Before-and-after page screenshots
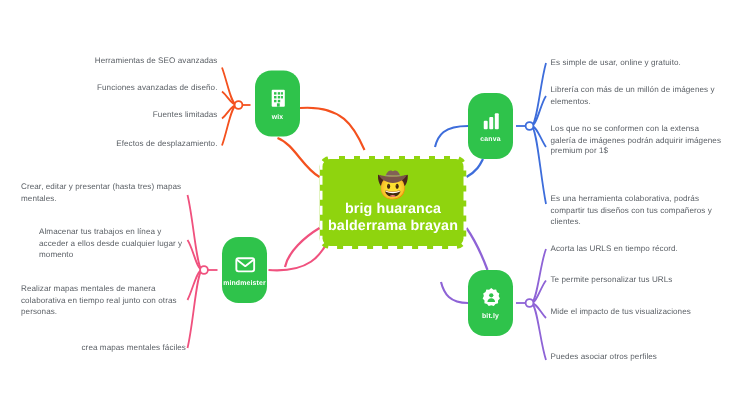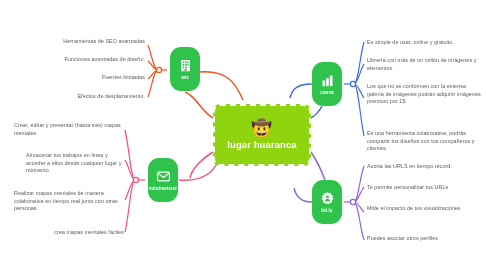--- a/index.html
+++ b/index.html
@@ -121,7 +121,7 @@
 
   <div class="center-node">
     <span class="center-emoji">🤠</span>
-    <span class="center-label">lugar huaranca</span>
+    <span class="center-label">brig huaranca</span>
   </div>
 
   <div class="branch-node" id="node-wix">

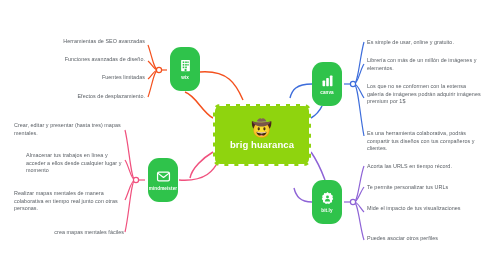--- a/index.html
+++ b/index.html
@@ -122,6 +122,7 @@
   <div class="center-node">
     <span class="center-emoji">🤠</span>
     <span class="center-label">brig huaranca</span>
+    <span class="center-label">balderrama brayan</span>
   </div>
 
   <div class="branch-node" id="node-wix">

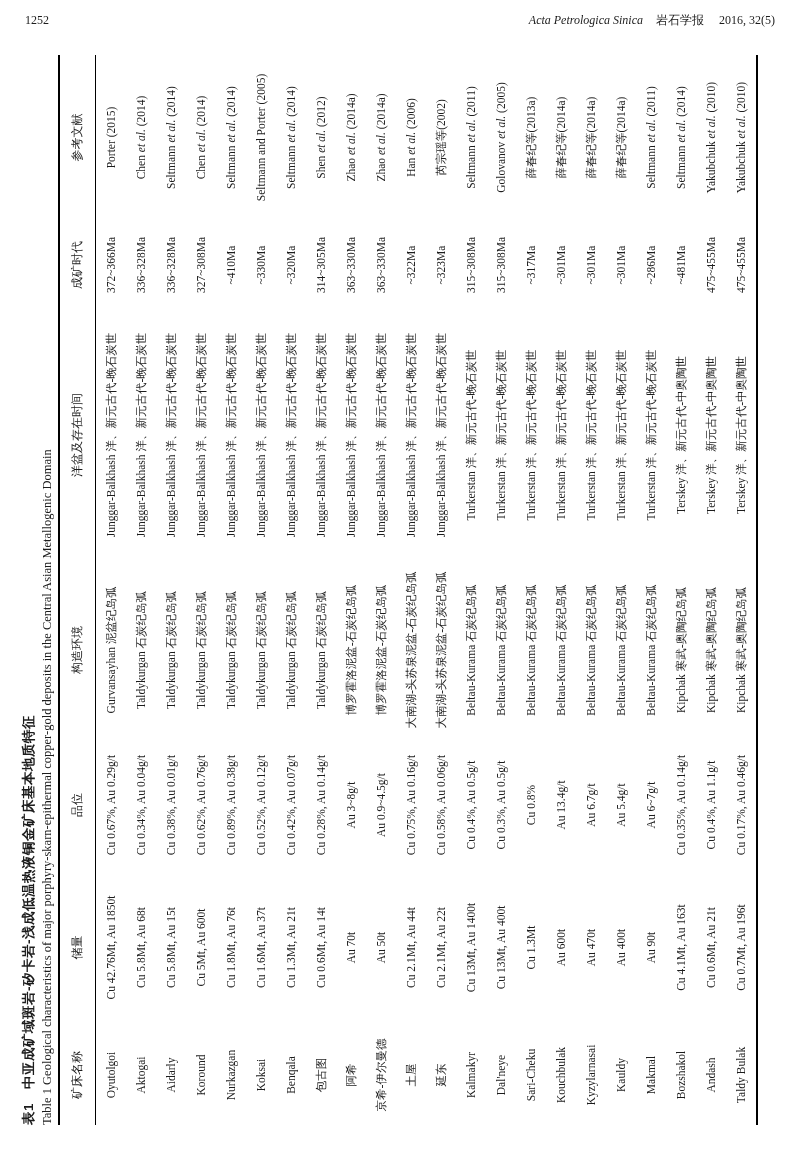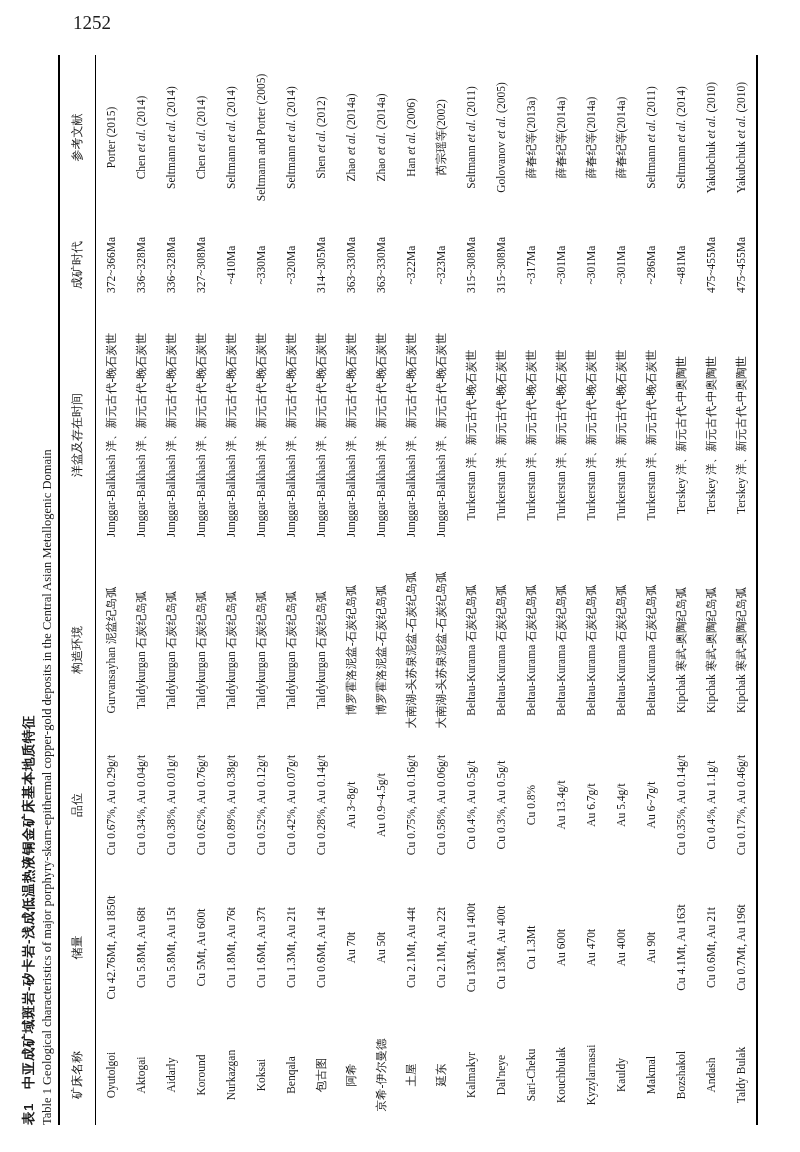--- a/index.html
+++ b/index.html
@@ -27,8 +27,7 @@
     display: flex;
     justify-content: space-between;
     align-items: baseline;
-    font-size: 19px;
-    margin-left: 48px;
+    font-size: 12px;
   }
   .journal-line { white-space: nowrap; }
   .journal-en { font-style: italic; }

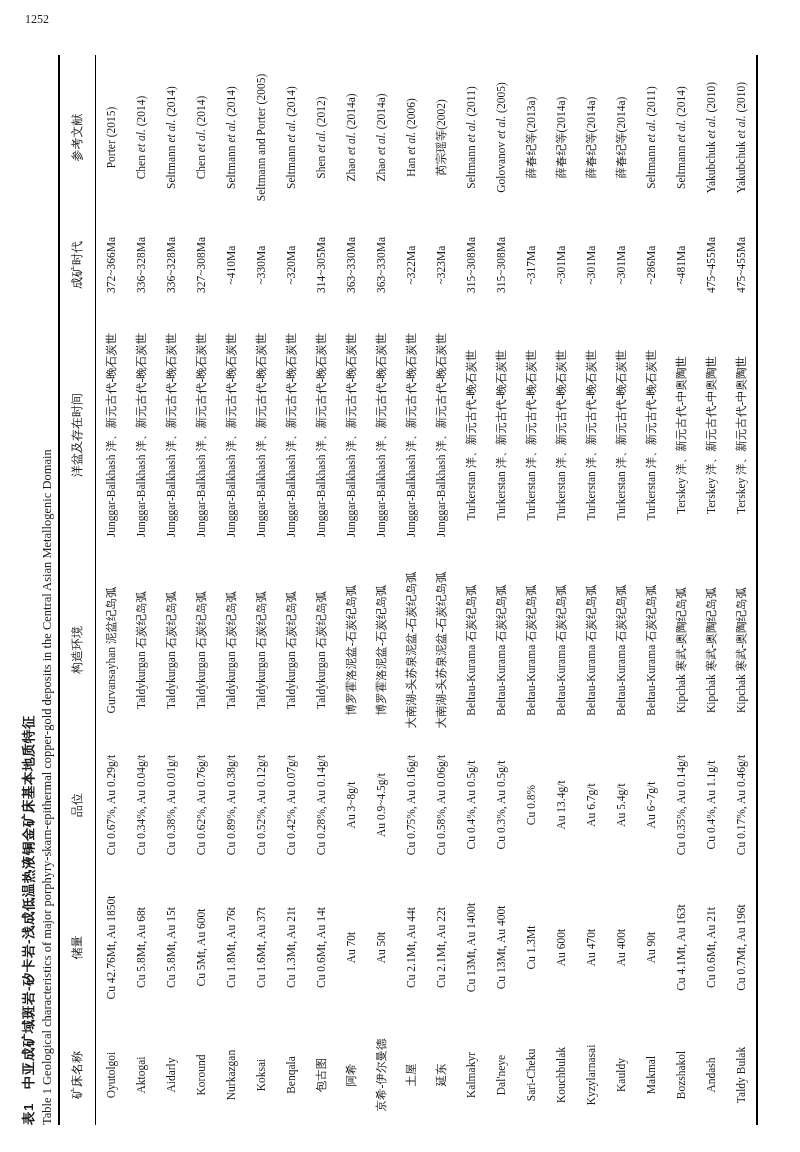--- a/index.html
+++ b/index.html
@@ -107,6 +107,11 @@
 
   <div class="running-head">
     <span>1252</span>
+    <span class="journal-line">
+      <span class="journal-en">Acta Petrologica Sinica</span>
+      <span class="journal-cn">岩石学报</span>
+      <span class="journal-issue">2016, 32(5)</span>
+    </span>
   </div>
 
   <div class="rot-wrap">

▶ **EXERCISE REQUIREMENTS**
Copy out every entry above verbatim. Leave each picture out.

▶ **WRITTEN RESPONSE**
--- a/index.html
+++ b/index.html
@@ -121,7 +121,7 @@
 
   <div class="center-node">
     <span class="center-emoji">🤠</span>
-    <span class="center-label">lugar huaranca</span>
+    <span class="center-label">brig huaranca</span>
   </div>
 
   <div class="branch-node" id="node-wix">

--- a/index.html
+++ b/index.html
@@ -122,6 +122,7 @@
   <div class="center-node">
     <span class="center-emoji">🤠</span>
     <span class="center-label">brig huaranca</span>
+    <span class="center-label">balderrama brayan</span>
   </div>
 
   <div class="branch-node" id="node-wix">

--- a/index.html
+++ b/index.html
@@ -27,8 +27,7 @@
     display: flex;
     justify-content: space-between;
     align-items: baseline;
-    font-size: 19px;
-    margin-left: 48px;
+    font-size: 12px;
   }
   .journal-line { white-space: nowrap; }
   .journal-en { font-style: italic; }

--- a/index.html
+++ b/index.html
@@ -107,6 +107,11 @@
 
   <div class="running-head">
     <span>1252</span>
+    <span class="journal-line">
+      <span class="journal-en">Acta Petrologica Sinica</span>
+      <span class="journal-cn">岩石学报</span>
+      <span class="journal-issue">2016, 32(5)</span>
+    </span>
   </div>
 
   <div class="rot-wrap">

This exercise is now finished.